Femmes-enfants: 14 associations bénéficient de la subvention de l'Etat
Le ministère du Travail et de l'insertion professionnelle a signé, ce mardi 24 novembre, des conventions de partenariat avec quatorze associations, dont sept œuvrant dans le domaine de la lutte contre le travail des enfants et sept autres opérant dans le domaine de la protection des droits de la femme au travail.
Ces conventions permettront aux associations de bénéficier de la subvention au titre de l'année 2020.

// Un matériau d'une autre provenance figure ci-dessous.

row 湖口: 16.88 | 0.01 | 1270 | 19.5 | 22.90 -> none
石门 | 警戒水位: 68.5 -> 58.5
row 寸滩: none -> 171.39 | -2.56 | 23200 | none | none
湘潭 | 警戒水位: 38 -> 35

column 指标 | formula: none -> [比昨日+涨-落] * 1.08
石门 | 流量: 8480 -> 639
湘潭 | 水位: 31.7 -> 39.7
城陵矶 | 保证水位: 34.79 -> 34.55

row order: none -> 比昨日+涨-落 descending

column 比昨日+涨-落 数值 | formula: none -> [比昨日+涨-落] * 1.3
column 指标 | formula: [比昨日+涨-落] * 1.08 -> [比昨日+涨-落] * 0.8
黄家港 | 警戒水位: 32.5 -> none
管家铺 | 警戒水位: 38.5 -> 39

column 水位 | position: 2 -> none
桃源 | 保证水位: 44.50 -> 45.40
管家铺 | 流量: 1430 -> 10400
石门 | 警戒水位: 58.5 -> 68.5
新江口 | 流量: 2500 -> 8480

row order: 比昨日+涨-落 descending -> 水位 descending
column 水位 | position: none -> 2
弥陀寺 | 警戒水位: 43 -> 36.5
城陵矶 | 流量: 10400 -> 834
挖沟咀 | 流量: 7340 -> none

La première catégorie de ces conventions s'inscrit dans le cadre des opérations du retrait des enfants âgés de moins de 15 ans du travail, notamment du travail domestique, l'amélioration des conditions de travail des enfants âgés de 16 à 18 ans et leur retrait des travaux dangereux et la sensibilisation sur les dangers du travail des enfants.

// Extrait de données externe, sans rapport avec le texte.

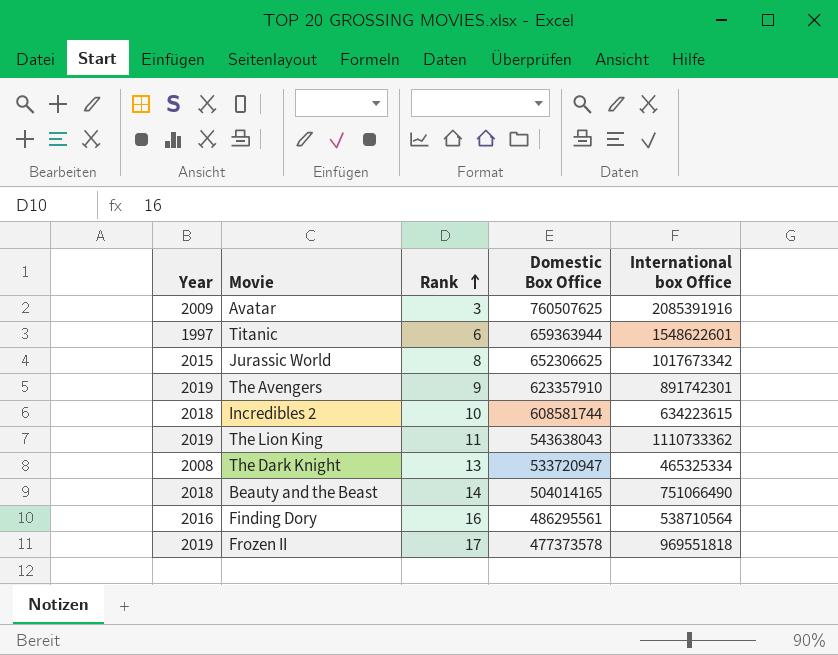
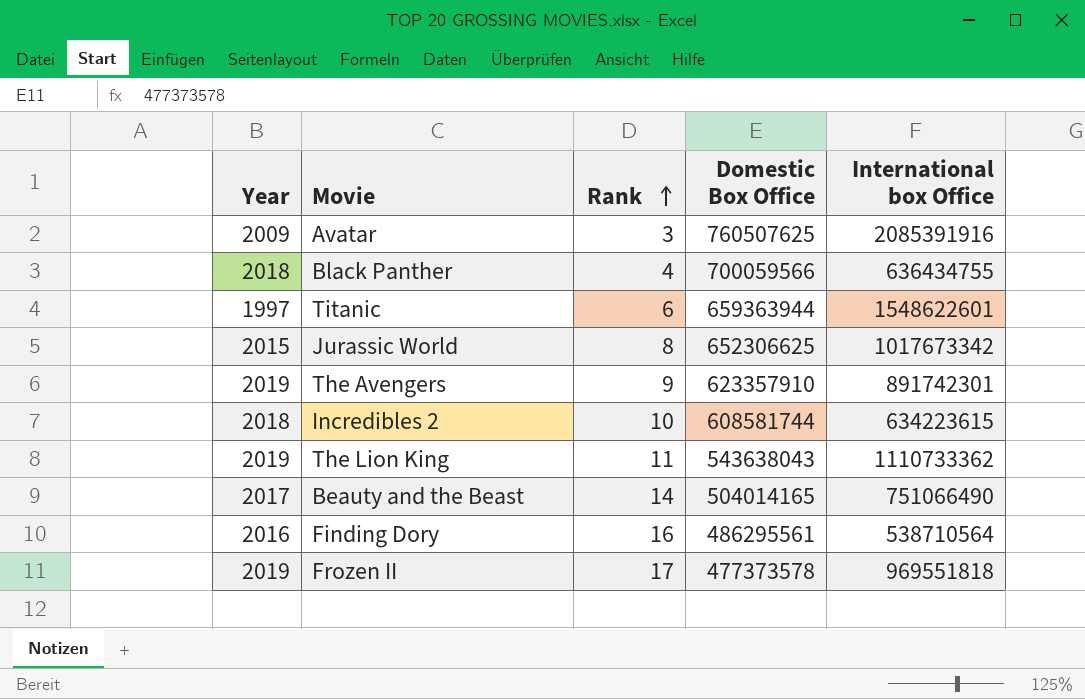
row The Dark Knight: 2008 | 13 | 533720947 | 465325334 -> none
row Black Panther: none -> 2018 | 4 | 700059566 | 636434755
Beauty and the Beast | Year: 2018 -> 2017

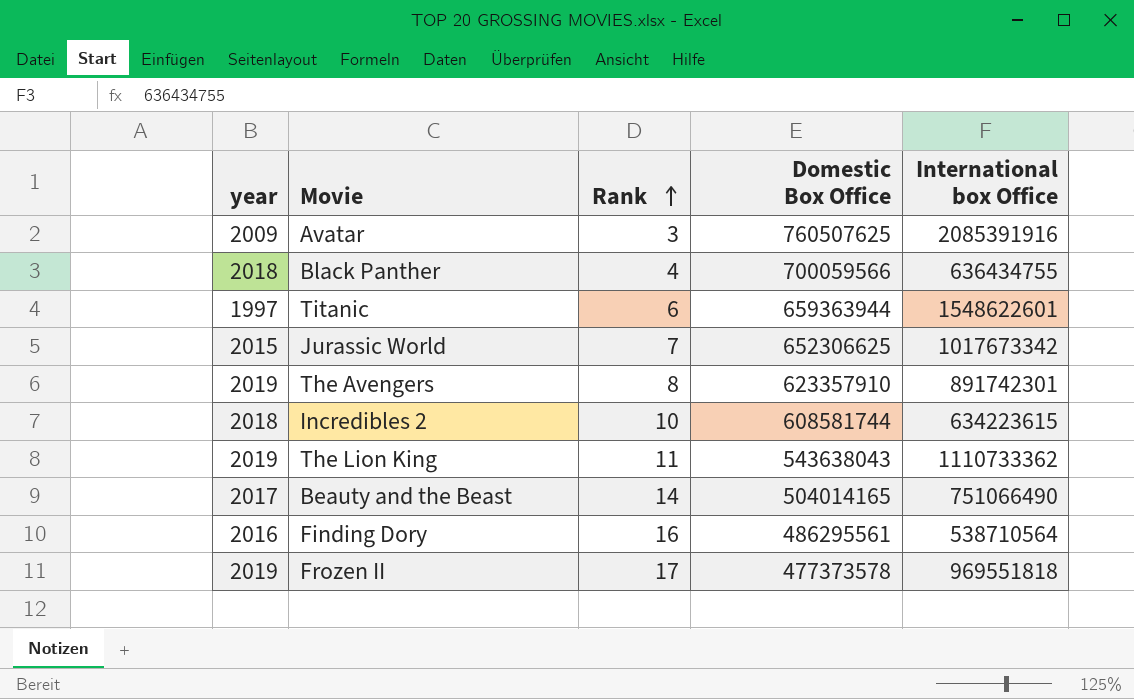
column name: Year -> year
Jurassic World | Rank: 8 -> 7
The Avengers | Rank: 9 -> 8

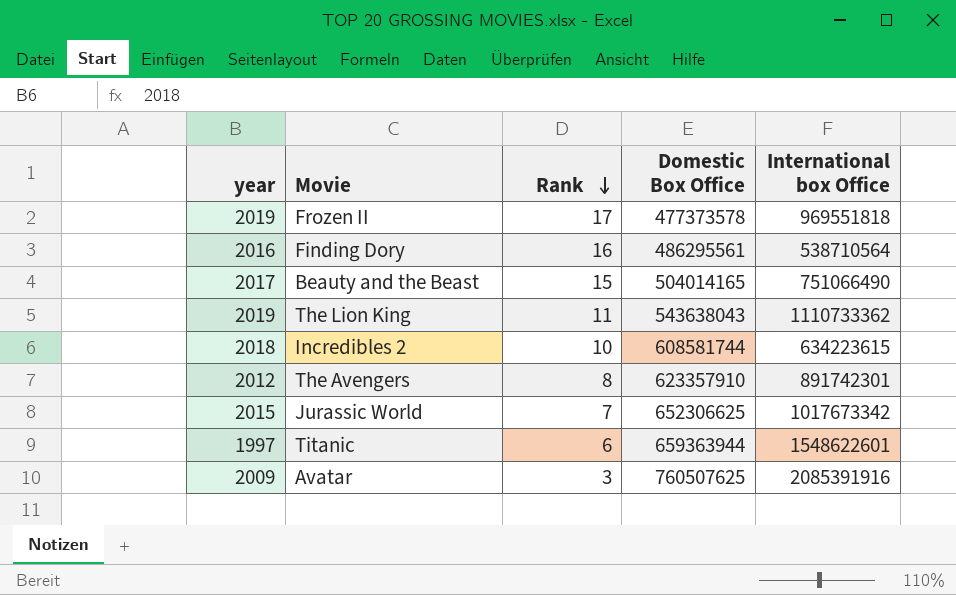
row order: Rank ascending -> Rank descending
row Black Panther: 2018 | 4 | 700059566 | 636434755 -> none
Beauty and the Beast | Rank: 14 -> 15
The Avengers | year: 2019 -> 2012

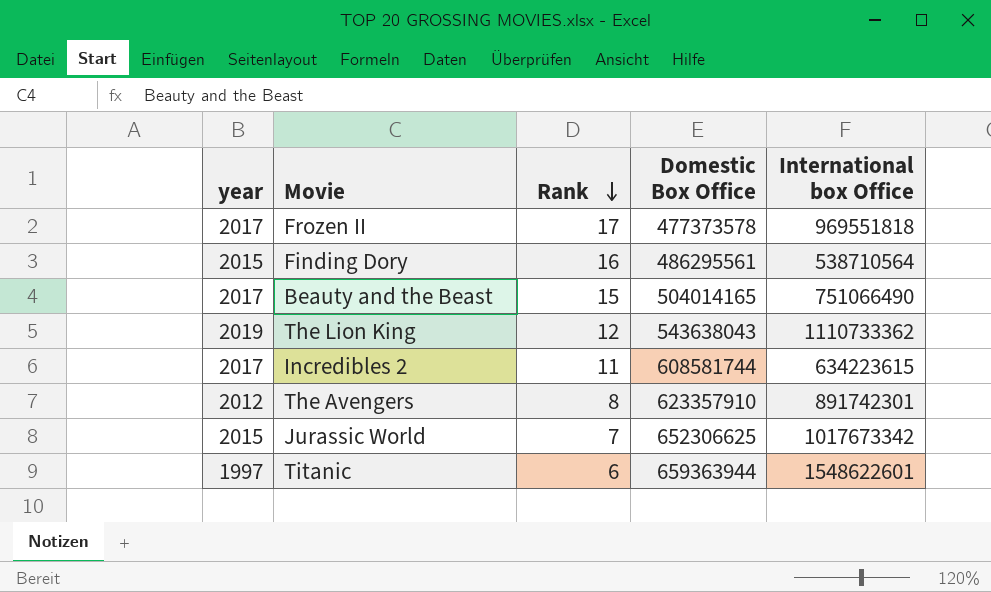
row Avatar: 2009 | 3 | 760507625 | 2085391916 -> none
Frozen II | year: 2019 -> 2017
Finding Dory | year: 2016 -> 2015
The Lion King | Rank: 11 -> 12
Incredibles 2 | year: 2018 -> 2017
Incredibles 2 | Rank: 10 -> 11

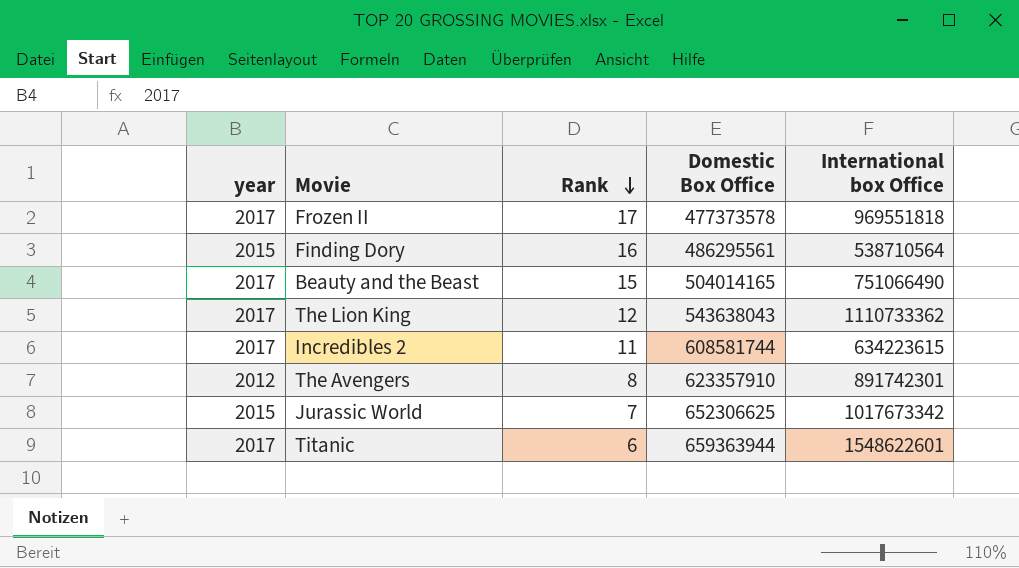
The Lion King | year: 2019 -> 2017
Titanic | year: 1997 -> 2017

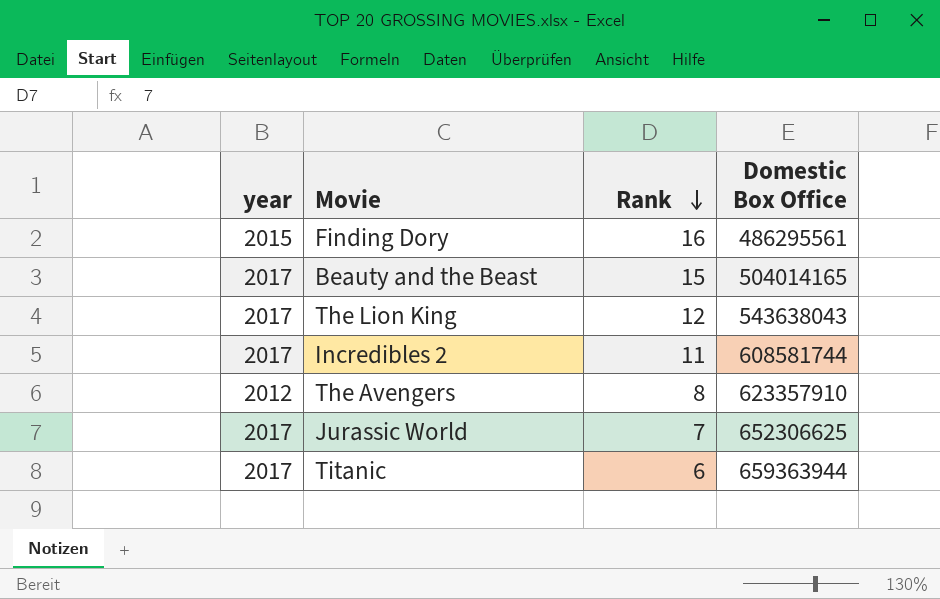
column International box Office | position: 5 -> none
row Frozen II: 2017 | 17 | 477373578 | 969551818 -> none
Jurassic World | year: 2015 -> 2017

La seconde catégorie vise la contribution à l’ancrage de la culture de l'égalité professionnelle au sein de l’entreprise et l’organisation de campagnes de sensibilisation auprès des femmes travailleuses et leurs employeurs pour faciliter l’accès des femmes au marché du travail, améliorer leurs conditions du travail et leur permettre de concilier entre la vie familiale et les obligations professionnelles, ainsi que le renforcement des compétences de la femme au travail.
Intervenant à cette occasion, le ministre du Travail, Mohamed Amekraz, a indiqué que l'opération de sélection de ces associations a été effectuée sur la base de critères déterminés par une commission interministérielle instituée à cet effet et après étude et évaluation des projets présentés par les associations. Elle s'est, ainsi, focalisée cette année sur les projets priorisant les catégories travaillant dans des régions enclavées.

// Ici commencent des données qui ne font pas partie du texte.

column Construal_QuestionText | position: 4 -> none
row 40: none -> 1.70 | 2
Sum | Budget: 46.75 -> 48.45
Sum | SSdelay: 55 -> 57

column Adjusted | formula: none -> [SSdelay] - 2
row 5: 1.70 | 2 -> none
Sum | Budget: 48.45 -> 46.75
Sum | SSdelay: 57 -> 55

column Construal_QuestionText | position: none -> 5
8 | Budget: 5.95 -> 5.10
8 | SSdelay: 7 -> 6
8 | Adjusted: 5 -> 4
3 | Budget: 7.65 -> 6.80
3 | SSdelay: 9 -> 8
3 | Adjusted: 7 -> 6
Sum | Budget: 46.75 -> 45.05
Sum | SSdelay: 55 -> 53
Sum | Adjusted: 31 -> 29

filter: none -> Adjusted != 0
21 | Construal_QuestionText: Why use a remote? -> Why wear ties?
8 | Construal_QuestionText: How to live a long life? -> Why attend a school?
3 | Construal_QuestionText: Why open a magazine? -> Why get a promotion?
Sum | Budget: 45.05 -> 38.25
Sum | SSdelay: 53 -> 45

Et de préciser que la crise sanitaire pourrait conduire à la hausse du nombre des enfants au travail, selon une étude conjointe de l'Organisation internationale du travail (OIT) et de l'Unicef, publiée à l'occasion de la Journée mondiale contre le travail des enfants, sous le thème "Covid-19 et travail des enfants: un temps de crise, un temps pour agir".
Cette étude, a poursuivi le ministre, a démontré que la Covid-19 pourrait entraîner une hausse de la pauvreté, ainsi qu’une augmentation du travail des enfants au fur et à mesure que les familles se retrouvent obligées d’avoir recours à tous les moyens pour survivre.